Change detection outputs
======

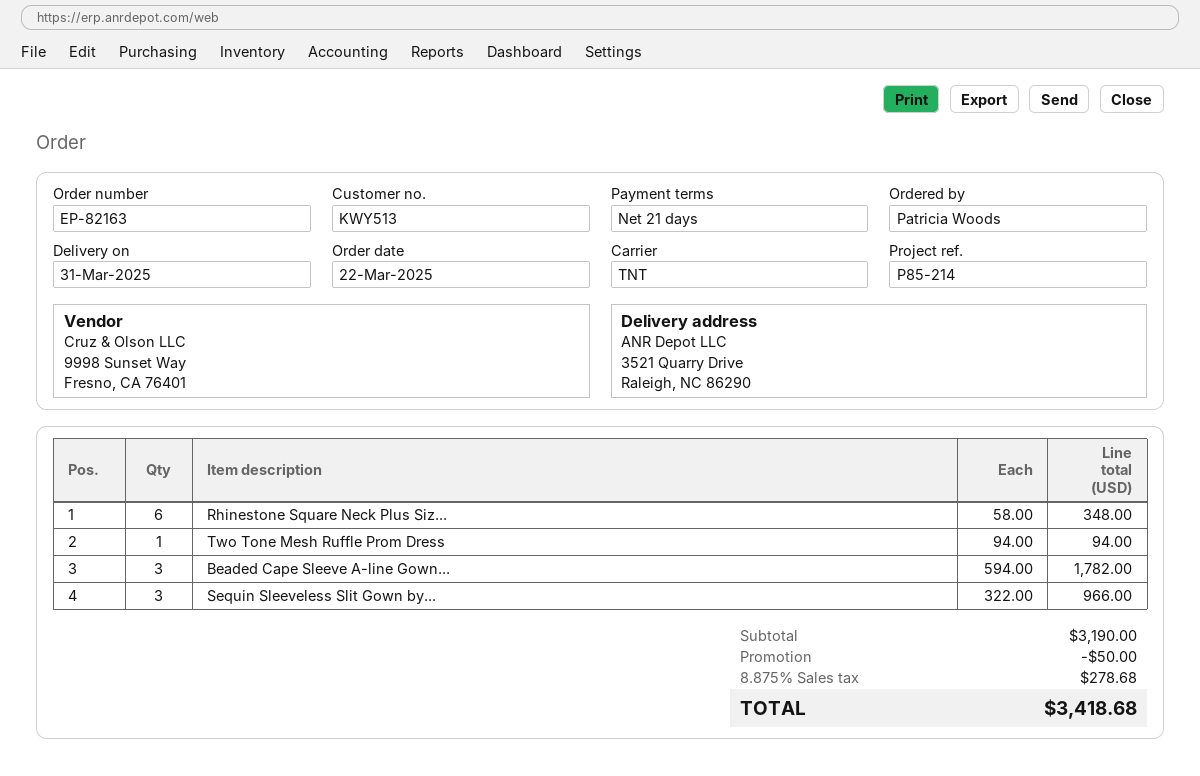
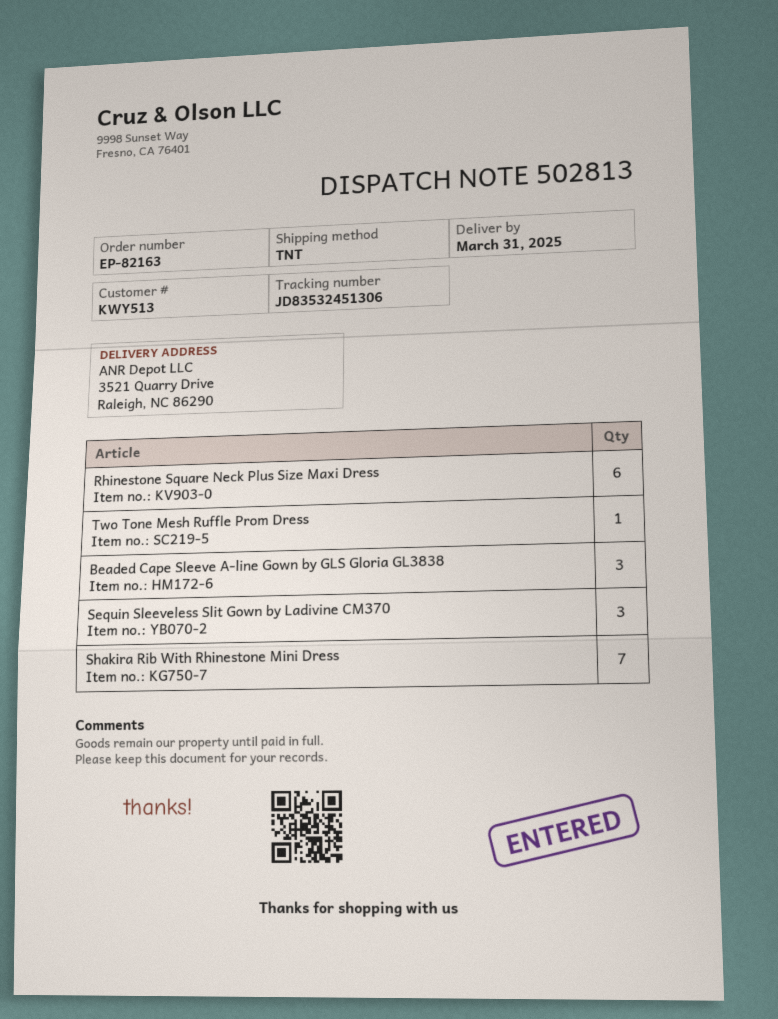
Shakira Rib With Rhinestone Mini Dress: none -> 7

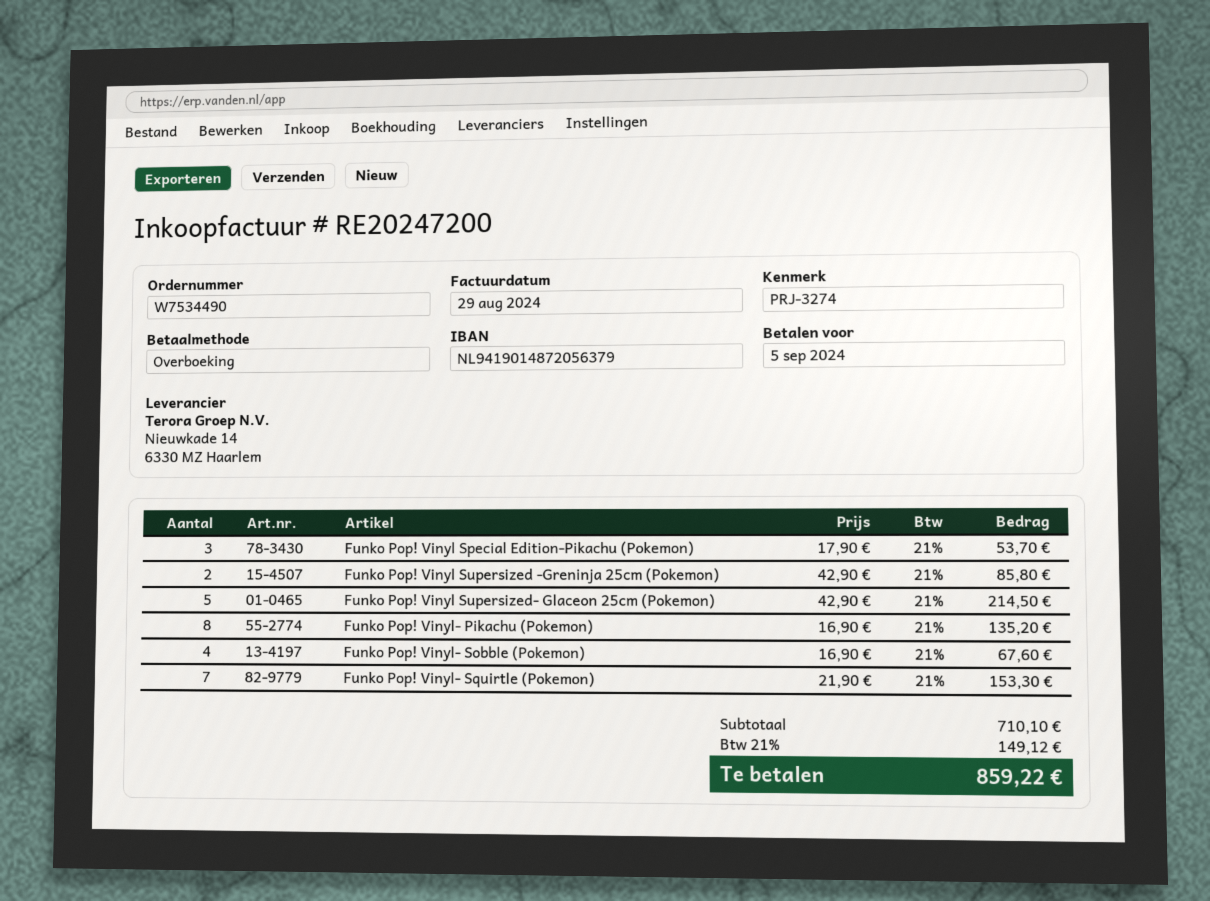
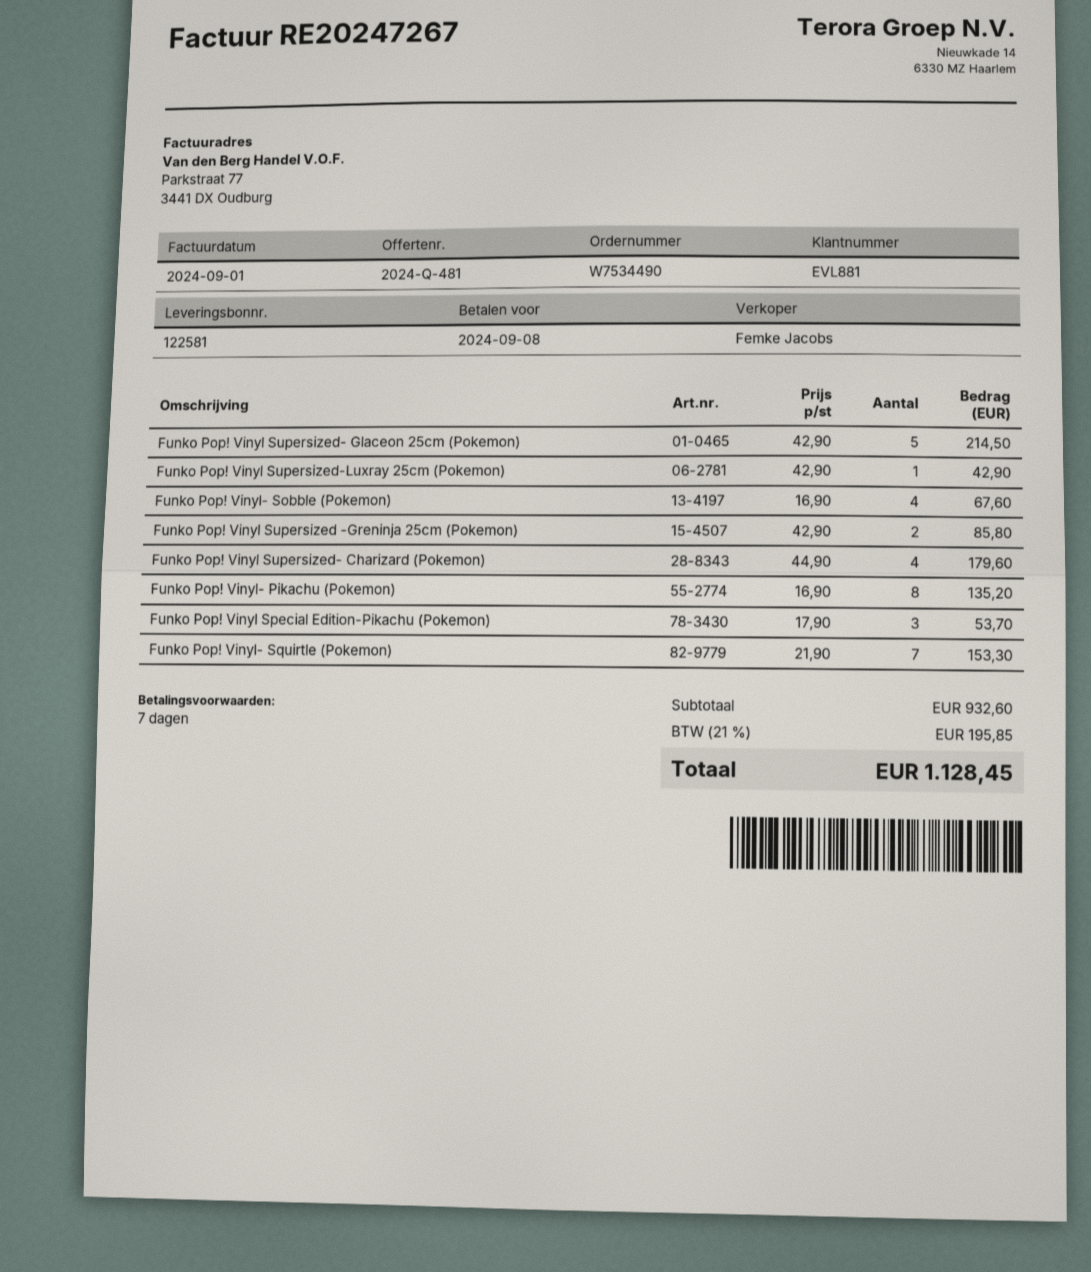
invoice number: RE20247200 -> RE20247267
invoice date: 2024-08-29 -> 2024-09-01
due date: 2024-09-05 -> 2024-09-08
Funko Pop! Vinyl Supersized-Luxray 25cm (Pokemon): none -> 1 x 42.90 = 42.90
Funko Pop! Vinyl Supersized- Charizard (Pokemon): none -> 4 x 44.90 = 179.60
subtotal: 710.10 -> 932.60
tax: 21% = 149.12 -> 21% = 195.85
total: 859.22 -> 1128.45

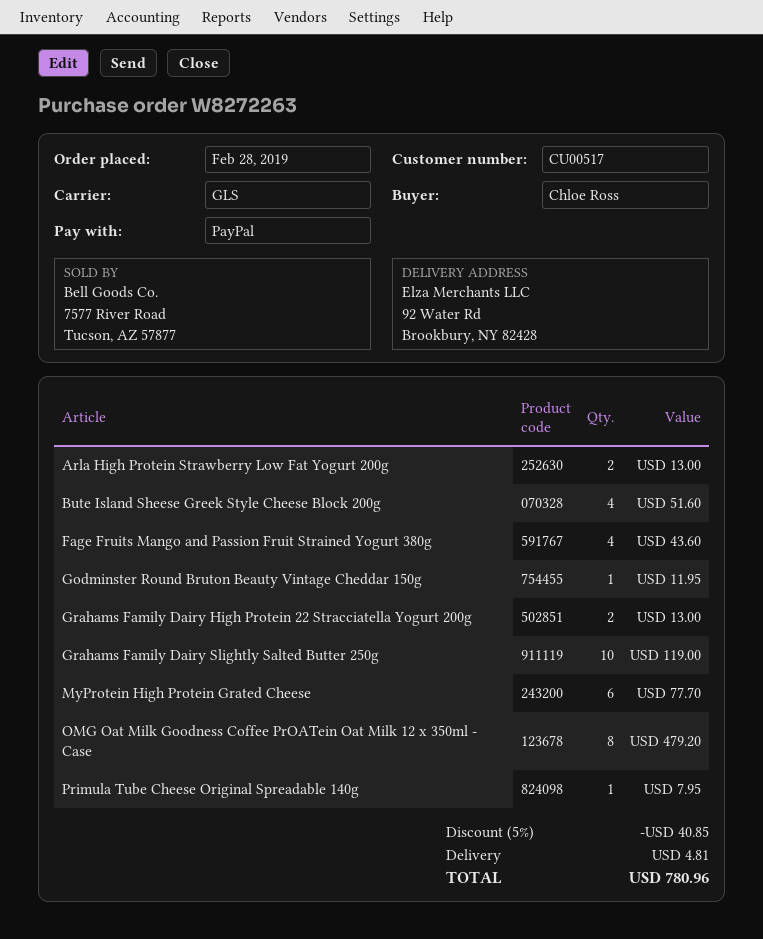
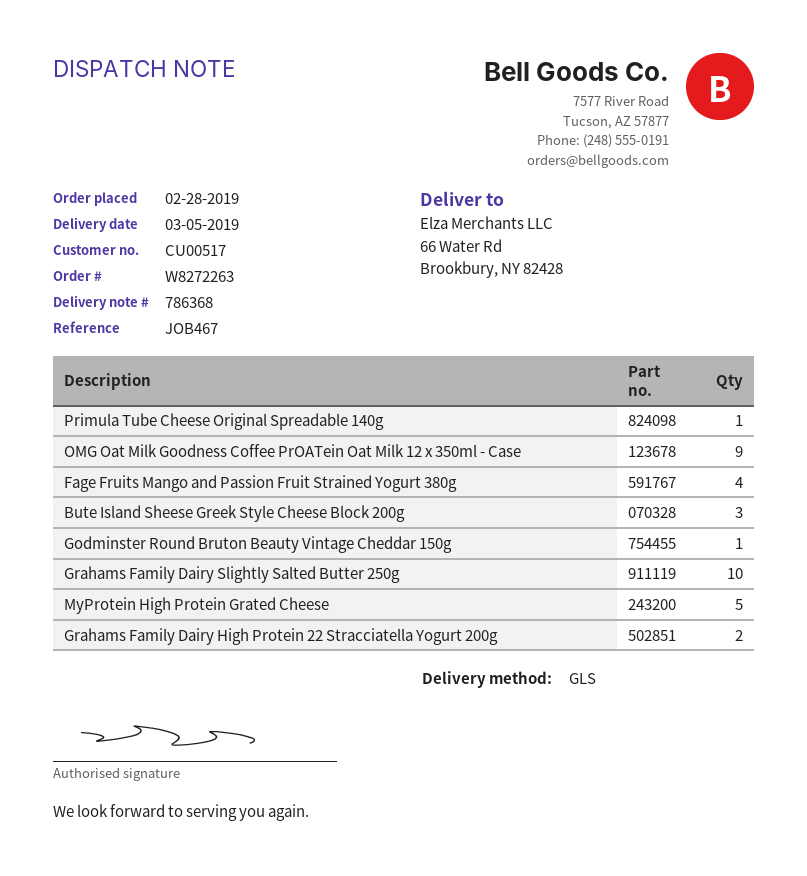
ship to: 92 Water Rd, Brookbury, NY 82428 -> 66 Water Rd, Brookbury, NY 82428
Arla High Protein Strawberry Low Fat Yogurt 200g: 2 -> none
Bute Island Sheese Greek Style Cheese Block 200g: 4 -> 3
MyProtein High Protein Grated Cheese: 6 -> 5
OMG Oat Milk Goodness Coffee PrOATein Oat Milk 12 x 350ml - Case: 8 -> 9

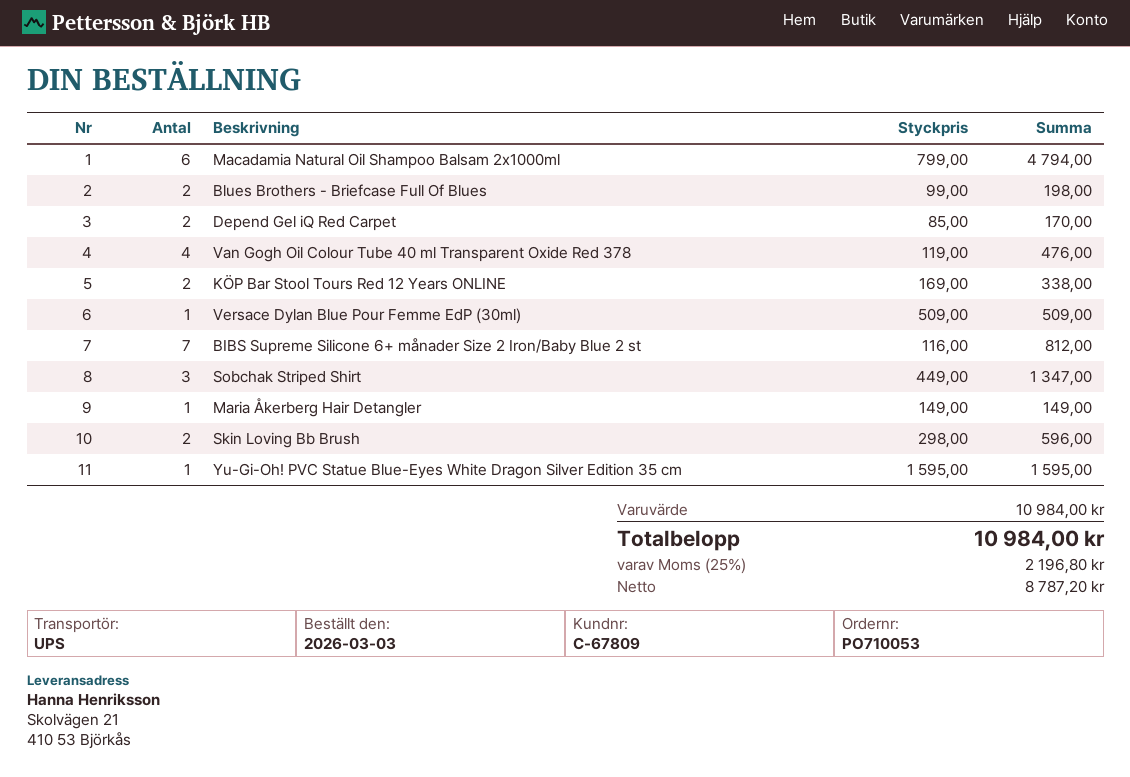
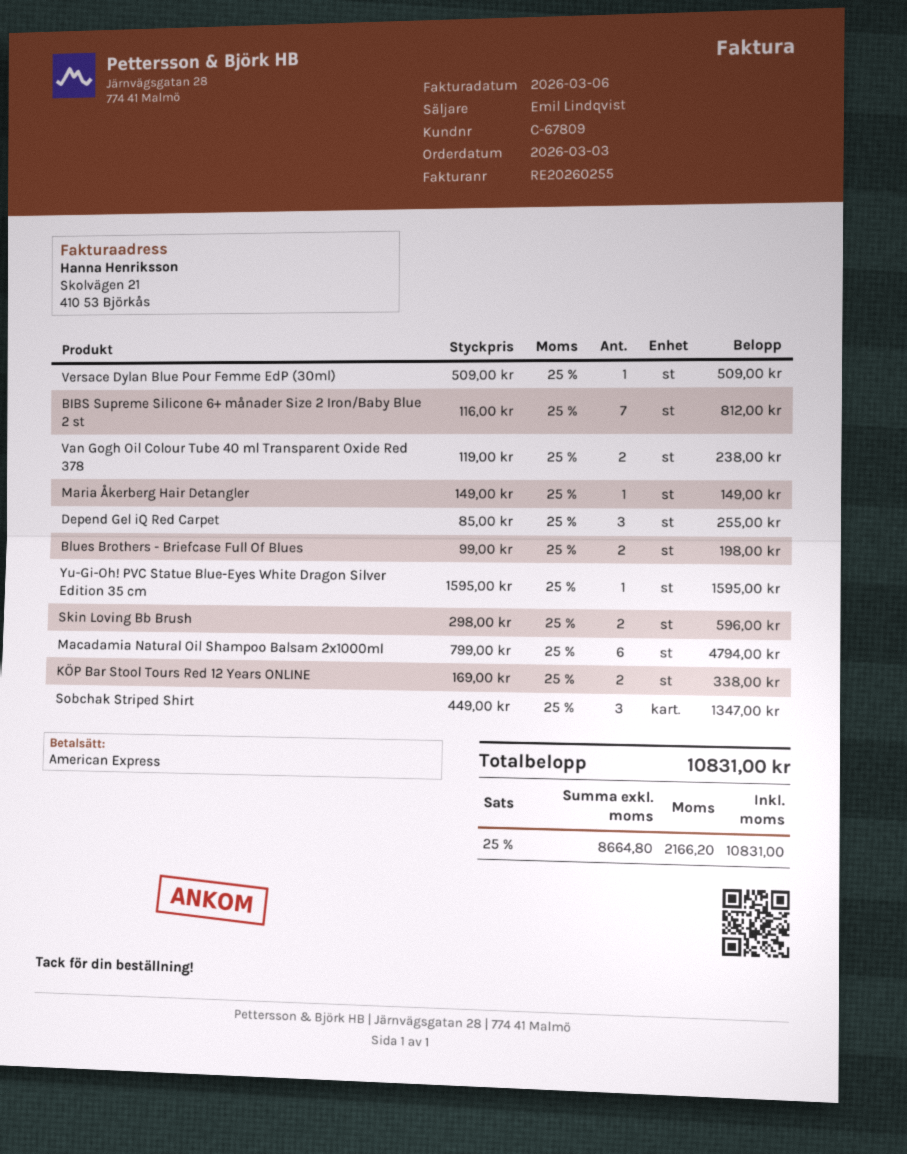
Depend Gel iQ Red Carpet: 2 x 85.00 = 170.00 -> 3 x 85.00 = 255.00
Van Gogh Oil Colour Tube 40 ml Transparent Oxide Red 378: 4 x 119.00 = 476.00 -> 2 x 119.00 = 238.00
net: 8787.20 -> 8664.80
tax: 25% = 2196.80 -> 25% = 2166.20
total: 10984.00 -> 10831.00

======

▶ Aim of the task: If an entry contains an image, print the rest of that entry exactly and leave the image out.

▶ Result for this exercise:
Shakira Rib With Rhinestone Mini Dress: none -> 7

invoice number: RE20247200 -> RE20247267
invoice date: 2024-08-29 -> 2024-09-01
due date: 2024-09-05 -> 2024-09-08
Funko Pop! Vinyl Supersized-Luxray 25cm (Pokemon): none -> 1 x 42.90 = 42.90
Funko Pop! Vinyl Supersized- Charizard (Pokemon): none -> 4 x 44.90 = 179.60
subtotal: 710.10 -> 932.60
tax: 21% = 149.12 -> 21% = 195.85
total: 859.22 -> 1128.45

ship to: 92 Water Rd, Brookbury, NY 82428 -> 66 Water Rd, Brookbury, NY 82428
Arla High Protein Strawberry Low Fat Yogurt 200g: 2 -> none
Bute Island Sheese Greek Style Cheese Block 200g: 4 -> 3
MyProtein High Protein Grated Cheese: 6 -> 5
OMG Oat Milk Goodness Coffee PrOATein Oat Milk 12 x 350ml - Case: 8 -> 9

Depend Gel iQ Red Carpet: 2 x 85.00 = 170.00 -> 3 x 85.00 = 255.00
Van Gogh Oil Colour Tube 40 ml Transparent Oxide Red 378: 4 x 119.00 = 476.00 -> 2 x 119.00 = 238.00
net: 8787.20 -> 8664.80
tax: 25% = 2196.80 -> 25% = 2166.20
total: 10984.00 -> 10831.00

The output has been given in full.